| REQUIRED ACTION |
Your answer should be each line of the entries that contains the word "justify", copied in full.

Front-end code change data
+--

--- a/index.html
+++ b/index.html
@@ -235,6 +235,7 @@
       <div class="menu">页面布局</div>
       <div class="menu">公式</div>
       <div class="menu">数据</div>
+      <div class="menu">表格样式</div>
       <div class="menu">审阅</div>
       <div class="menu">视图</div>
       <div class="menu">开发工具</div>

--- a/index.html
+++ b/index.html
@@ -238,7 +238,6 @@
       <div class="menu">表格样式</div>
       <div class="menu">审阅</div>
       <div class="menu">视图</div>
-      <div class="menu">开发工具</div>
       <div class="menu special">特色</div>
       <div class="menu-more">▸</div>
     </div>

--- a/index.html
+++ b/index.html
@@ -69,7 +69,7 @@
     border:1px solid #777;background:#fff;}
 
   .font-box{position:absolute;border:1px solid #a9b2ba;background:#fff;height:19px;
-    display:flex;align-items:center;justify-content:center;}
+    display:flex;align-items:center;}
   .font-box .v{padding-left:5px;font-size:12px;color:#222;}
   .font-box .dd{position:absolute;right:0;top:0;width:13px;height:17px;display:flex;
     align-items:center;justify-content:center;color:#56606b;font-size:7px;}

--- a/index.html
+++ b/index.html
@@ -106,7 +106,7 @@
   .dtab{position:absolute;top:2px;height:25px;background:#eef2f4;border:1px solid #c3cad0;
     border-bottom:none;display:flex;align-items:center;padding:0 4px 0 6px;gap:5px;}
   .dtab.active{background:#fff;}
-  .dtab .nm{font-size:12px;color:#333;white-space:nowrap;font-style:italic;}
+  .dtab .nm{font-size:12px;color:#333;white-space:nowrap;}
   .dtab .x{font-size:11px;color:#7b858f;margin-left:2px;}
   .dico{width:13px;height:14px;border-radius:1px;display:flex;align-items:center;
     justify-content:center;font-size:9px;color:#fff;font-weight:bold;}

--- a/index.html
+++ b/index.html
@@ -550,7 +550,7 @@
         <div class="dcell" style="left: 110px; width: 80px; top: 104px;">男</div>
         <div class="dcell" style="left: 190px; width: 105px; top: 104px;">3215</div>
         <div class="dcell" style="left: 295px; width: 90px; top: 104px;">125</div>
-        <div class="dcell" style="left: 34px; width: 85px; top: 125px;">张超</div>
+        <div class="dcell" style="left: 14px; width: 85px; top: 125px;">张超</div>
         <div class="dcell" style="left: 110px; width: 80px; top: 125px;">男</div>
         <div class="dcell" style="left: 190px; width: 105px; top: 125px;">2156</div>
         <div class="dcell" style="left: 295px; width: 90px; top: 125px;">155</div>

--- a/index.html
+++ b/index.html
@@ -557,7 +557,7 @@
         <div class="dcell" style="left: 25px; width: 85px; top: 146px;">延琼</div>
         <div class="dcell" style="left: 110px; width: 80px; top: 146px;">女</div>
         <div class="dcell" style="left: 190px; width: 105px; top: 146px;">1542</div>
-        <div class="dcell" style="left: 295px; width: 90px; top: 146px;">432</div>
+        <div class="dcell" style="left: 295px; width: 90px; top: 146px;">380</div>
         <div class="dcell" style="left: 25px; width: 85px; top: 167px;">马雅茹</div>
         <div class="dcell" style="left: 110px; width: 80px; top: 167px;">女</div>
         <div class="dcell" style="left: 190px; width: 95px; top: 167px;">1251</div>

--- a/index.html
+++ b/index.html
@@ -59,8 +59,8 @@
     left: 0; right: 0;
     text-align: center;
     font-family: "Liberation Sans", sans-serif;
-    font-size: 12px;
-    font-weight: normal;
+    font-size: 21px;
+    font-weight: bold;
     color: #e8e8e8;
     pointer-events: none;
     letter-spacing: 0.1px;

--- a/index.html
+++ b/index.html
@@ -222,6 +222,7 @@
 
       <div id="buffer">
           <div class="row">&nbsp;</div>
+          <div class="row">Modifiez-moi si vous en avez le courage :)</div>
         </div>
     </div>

+--

| WRITTEN ANSWER |
-    display:flex;align-items:center;justify-content:center;}
     align-items:center;justify-content:center;color:#56606b;font-size:7px;}
     justify-content:center;font-size:9px;color:#fff;font-weight:bold;}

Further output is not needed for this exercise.